Tatsächlich hört sich das im ersten Moment vielleicht lapidarer an als es ist:
Wie viele Texte (egal welchen Formats) haben Sie in letzter Zeit gelesen, die entweder Frauen explizit inkludieren oder geschlechtsneutral formuliert gewesen sind? Lautet Ihre
Antwort hier nun ‘na, nahezu alle!’, gratuliere ich zu einer ausgezeichneten Wahl offensichtlich moderner, zukunftsorientierter Formate mit gendersensiblen Autorinnen.

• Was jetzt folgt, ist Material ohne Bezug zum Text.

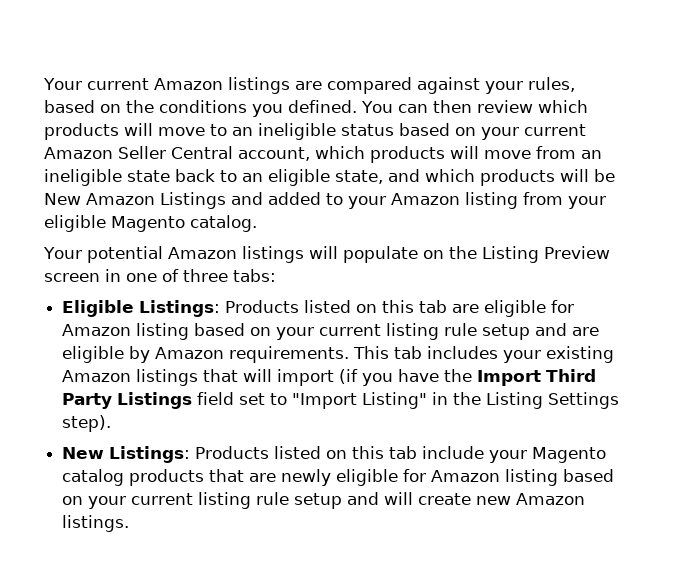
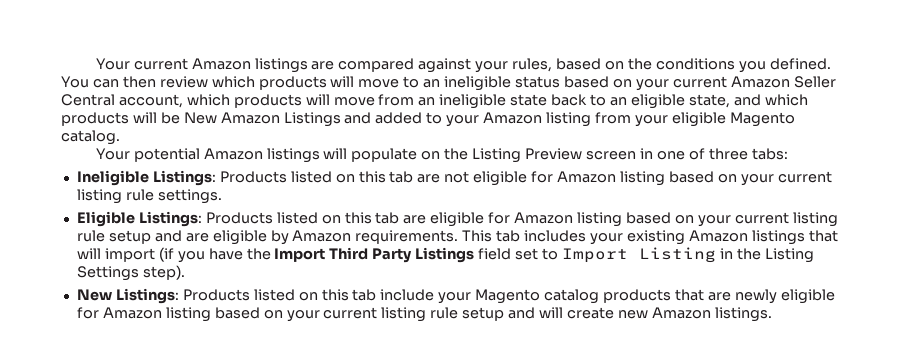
(276, 275) none -> [76,170,832,186] [76,189,222,204] // Ineligible Listings: Products listed on this tab are not eligible for Amazon listing based on your current listing rule settings.
[292,392,428,409] "Import Listing" -> [561,247,716,263] Import Listing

Dies ist heutzutage sogar zunehmend häufiger anzutreffen, wenn es um journalistisch gefärbte Texte geht. Wie aber steht es in diesem Zusammenhang eigentlich um die Technische Dokumentation? Ist genderneutrales Formulieren überhaupt vorstellbar in einem Bereich, der doch verstärkt darauf fokussiert ist, prägnant und ohne viel ‘Schi Schi’ abzuliefern? Dem könnte man jetzt entgegnen: ‘Der Inhalt der Dokumentation muss primär verständlich sein. Und es muss einfach beschrieben werden, wie sich die Leserin NICHT aus Versehen die Hand absägt. Dabei wird die durchgängige Verwendung der männlichen Form im Text wohl kaum negativ beeinflussend wirken.’ ...

Nein. Die Hand werde ich mir deshalb nicht versehentlich absägen. Und ich werde auch alle notwendigen Schritte in der Anleitung ausführen können, da die Grundintelligenz glücklicherweise nicht genderspezifisch verteilt wurde.
Was mir dabei als Frau dennoch durch den Kopf geht: Welchen Stellenwert hat die Frau generell im herausgebenden Unternehmen? Wie sehr ist das Unternehmen tatsächlich gewillt, Fortschritt nicht nur in technologischer Hinsicht zu integrieren? Diese und andere Gedanken mal ganz abgesehen vom persönlichen Gefühl, nicht ernst genommen zu werden und subtil den Eindruck vermittelt zu bekommen, dass Frauen ohnehin keine Rollen in stark technisch geprägten Positionen zugetraut werden. Ein Bild, das vor Jahrzehnten leider als gewöhnlich angesehen wurde und das es allerspätestens JETZT als Vorurteil aufzubrechen gilt.

Umsetzbar innerhalb der Technischen Dokumentation wäre das Ganze mithilfe autorinnenunterstützender Tools kein allzu grosses Hexenwerk. Fehlendes Budget für die Umsetzung und ein potenzielles Stören des Leseflusses gehen längst nicht mehr als Argumente durch. Um gendergerechte Sprache kommt man im 21. Jahrhundert nicht ohne Weiteres herum. Eigentlich auch sinnig, dass die Akzeptanz bei Leserinnen steigt, sobald sich alle angesprochen fühlen, oder? Anreize und Hilfestellungen, dies auch praktisch umzusetzen, gibt es inzwischen zu Genüge. Ist es da nicht zumindest den Versuch wert, sich Gedanken darüber zu machen, mit welchen Formulierungen sich kein Geschlecht mehr ausgeschlossen fühlen muss?

Übrigens: Männer sind in dieser Kolumne dazu eingeladen, sich im generischen Femininum mitgemeint zu fühlen.